No início da nossa democracia pós-25 de Abril, um ímpeto de nacionalizações, fundamentada pelo princípio de abrir caminho a uma sociedade socialista, engordaram radicalmente o Estado, transformando-o, durante quase 40 anos, numa máquina devoradora de recursos. Quando, nestas últimas duas decadas, se desenvolveram processos de privatização, com vista a reduzir o peso da intervenção do Estado na economia, a esquerda levantou-se numa enorme defesa ao suposto bem comum, do qual muitos se alimentam, mas não certamente a população em geral.
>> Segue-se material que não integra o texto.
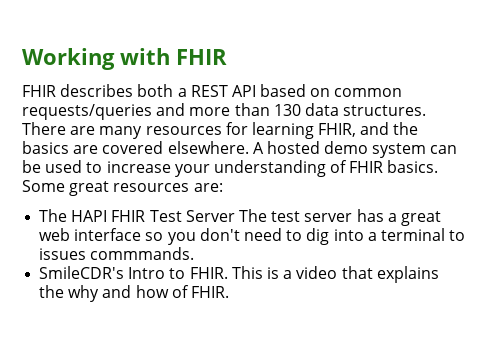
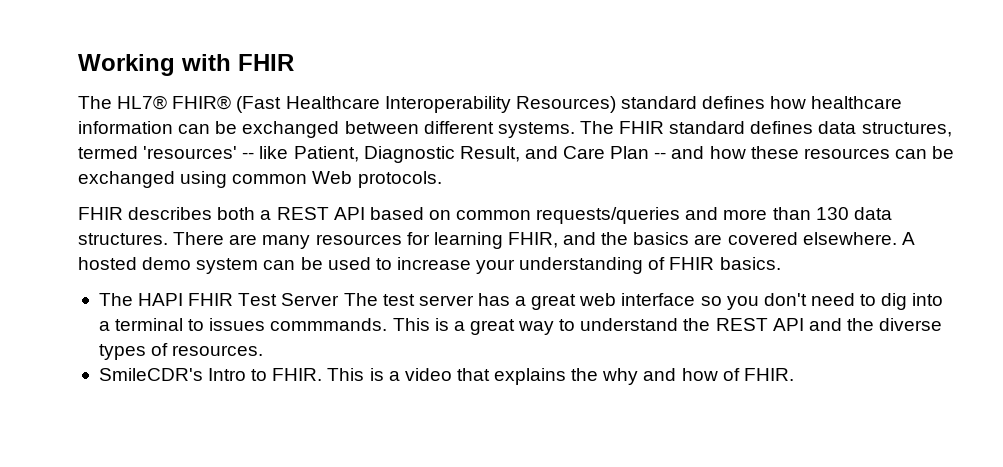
+ The HL7® FHIR® (Fast Healthcare Interoperability Resources) standard defines how healthcare information can be exchanged between different systems. The FHIR standard defines data structures, termed 'resources' -- like Patient, Diagnostic Result, and Care Plan -- and how these resources can be exchanged using common Web protocols.
- Some great resources are:
+ This is a great way to understand the REST API and the diverse types of resources.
Sempre defendi que as privatizações são um caminho precioso para o funcionamento da economia, embora também defenda que em diversos sectores o Estado pode ter participações e actuar sobre as decisões, acima de tudo, como um regulador, como um dinamizador, nunca como um empresário. Ao ser gestor, o Estado perde o foco no que é realmente importante, trabalhar, criar oportunidades e dinamizar, para que todos, sem excepção, possam crescer. Ao privatizar, o Estado repõe uma certa igualdade para com o sector privado. Veja-se, por exemplo, que se uma empresa do Estado, como muitas, tiver défices sucessivos (embora alguns digam que determinadas empresas não foram feitas para dar lucro), o próprio Estado tem de injectar capital para sustentar esse consumidor de recursos. Porém, se uma empresa privada estiver na mesma situação, os gestores são chamados à responsabilidade de encontrar uma solução de financiamento e, quem sabe, muitas vezes, encerrá-la. Admito que possam haver excepções, nomeadamente nos sistemas de saúde e educação e até em sistemas nacionais de transportes, ainda que não devam ter um descontrolo orçamental como tem acontecido nas últimas décadas. Apesar destas excepções, o Estado como gestor fomenta interesses e os tradicionais “tachos”, algo que dificilmente consegue-se contornar, na medida em que qualquer investidor contrata para cuidar dos seus negócios alguém, acima de tudo, da sua confiança.

Voltando aos CTT, creio que aqui está um caso curioso, na medida em que a função e a imagem desta gigantesca empresa tem vindo a modificar-se nas últimas décadas, adaptando-se a uma nova realidade da comunicação escrita. Há muito que os CTT não têm a função de ser o elo entre populações, locais, empresas, etc., hoje temos o telefone, o e-mail e o fax que retiraram essa função primordial à empresa. Hoje os CTT são uma máquina financeira, visível pelo peso dos Certificados de Aforro, pela quantidade inigualável de artigos que os balcões vendem e até por um operador de telecomunicações móveis. Por isso, longe vai o tempo em que os CTT eram um serviço básico do país. Por isso, esta empresa, rentável e que funciona bem, pode ser privatizada, não por ser um peso para o Estado, mas sim porque pode constituir uma oportunidade de encaixar capital e, através de meios privados, criar uma dinamização diferente e até encontrar novos mercados, crescendo e, quem sabe, mais tarde, criando postos de trabalho, duma forma que, provavelmente, o Estado enquanto empresa nunca conseguiria fazer, vejam-se os casos da PT, ou da EDP!